Effects of polychlorinated dibenzo- p-dioxin and dibenzofuran congeners in human lymphoblastoid cells on aryl hydrocarbon hydroxylase activity

Abstract

The separate and concurrent effects of polychlorinated dibenzo- p-dioxin (PCDD) and dibenzofuran (PCDF) congeners on aryl hydrocarbon hydroxylase (AHH) activity in human lymphoblastoid cells were examined. 2,3,7,8-Tetrachlorodibenzo-p-dioxin (2,3,7,8-tetraCDD) induced AHH activity about 9-fold acetone-treated AHH activity, while octachlorodibenzo- p-dioxin (octaCDD) did not affect the AHH activity and 2,4,6,8-tetrachlorodibenzofuran (2,4,6,8-tetraCDF) reduced the AHH activity by 3470. The concurrent effect of 2,3,7,8-tetraCDD with 1,3,6,8-tetraCDD on AHH inducibility was much smaller than expected. The concurrent effect of 2,3,7,8-tetraCDD with 2,4,6,8-tetraCDF, octaCDD or 3,3′,4,4′,5,5′-hexaCB was as much as the effect of 2,3,7,8-tetraCDD alone.

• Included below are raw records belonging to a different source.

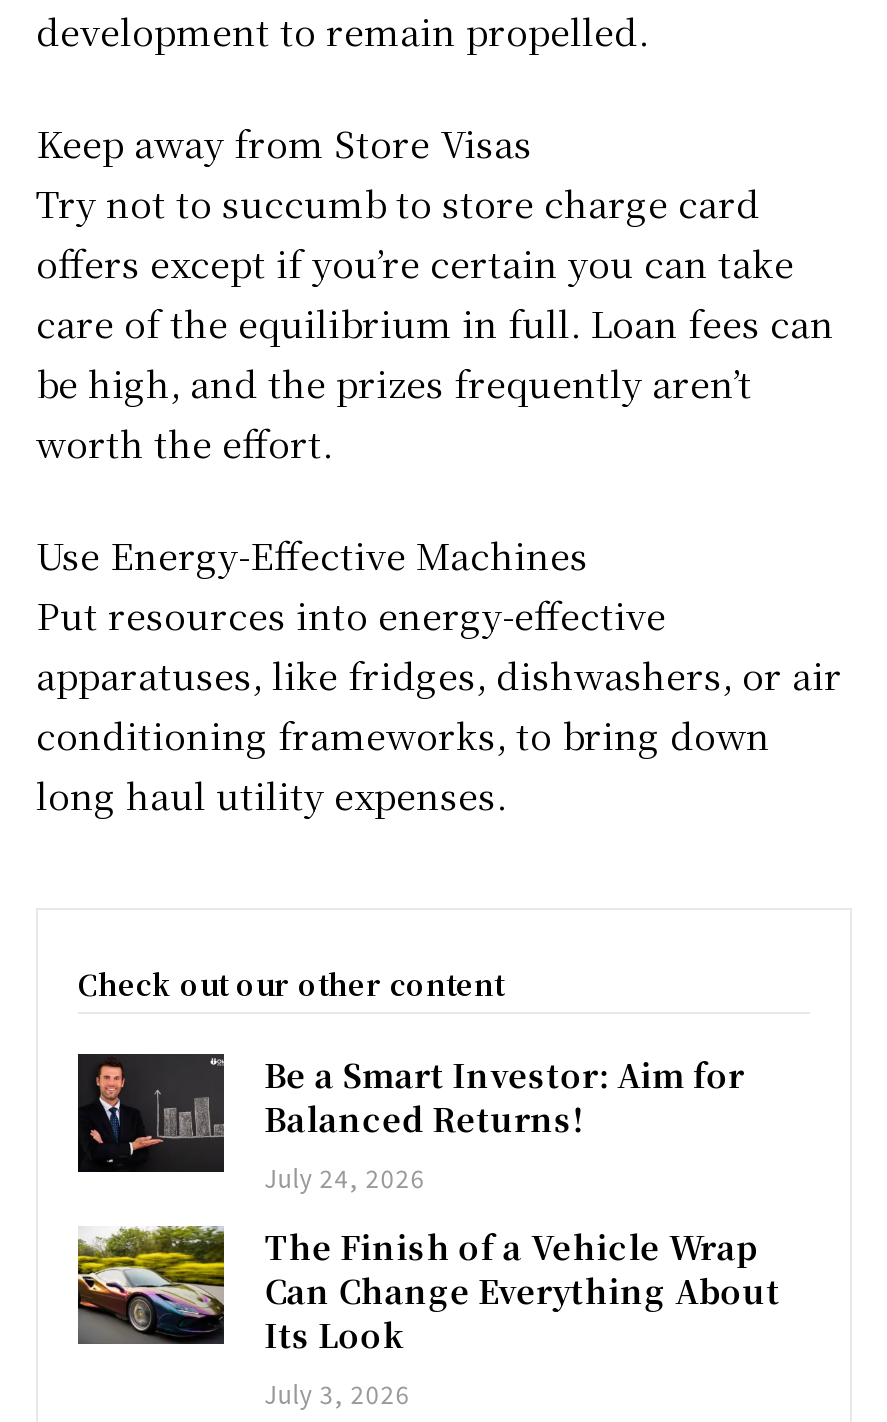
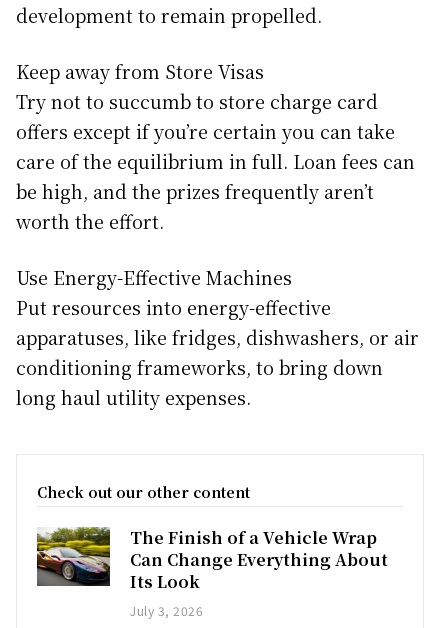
- [image]
- Be a Smart Investor: Aim for
- Balanced Returns!
- July 24, 2026
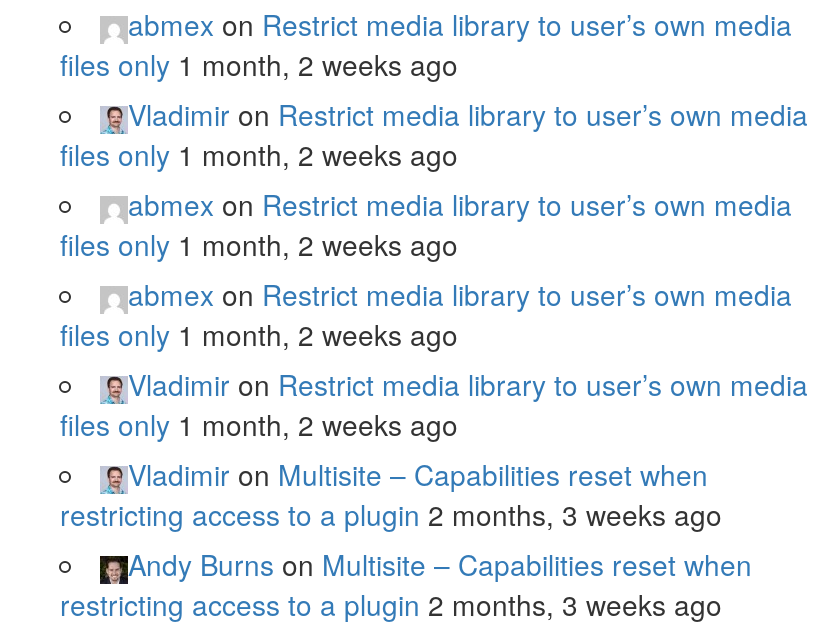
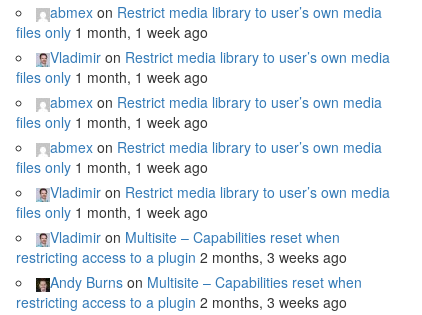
- files only 1 month, 2 weeks ago
+ files only 1 month, 1 week ago

- files only 1 month, 2 weeks ago
+ files only 1 month, 1 week ago

- files only 1 month, 2 weeks ago
+ files only 1 month, 1 week ago

- files only 1 month, 2 weeks ago
+ files only 1 month, 1 week ago

- files only 1 month, 2 weeks ago
+ files only 1 month, 1 week ago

There was a difference between 3-methylcholanthrene (MC) and 2,3,7,8-tetraCDD in the concurrent effects of 3-methylsulfone-3′,4,4′,5-tetraCB (3-MSF-3′,4,4′,5-tetraCB) on AHH activity. The concurrent effect of MC with 3-MSF-3′,4,4′,5-tetraCB on AHH activity was equal to the effect of MC alone while that of 2,3,7,8-tetraCDD and 3-MSF-3′,4,4′,5-tetraCB on AHH activity was inhibitory. These results imply that congeners of PCDD and PCDF are considered to be more or less effective and isozymes of cytochrome P450, key enzymes for the AHH, induced by them are differently inhibited.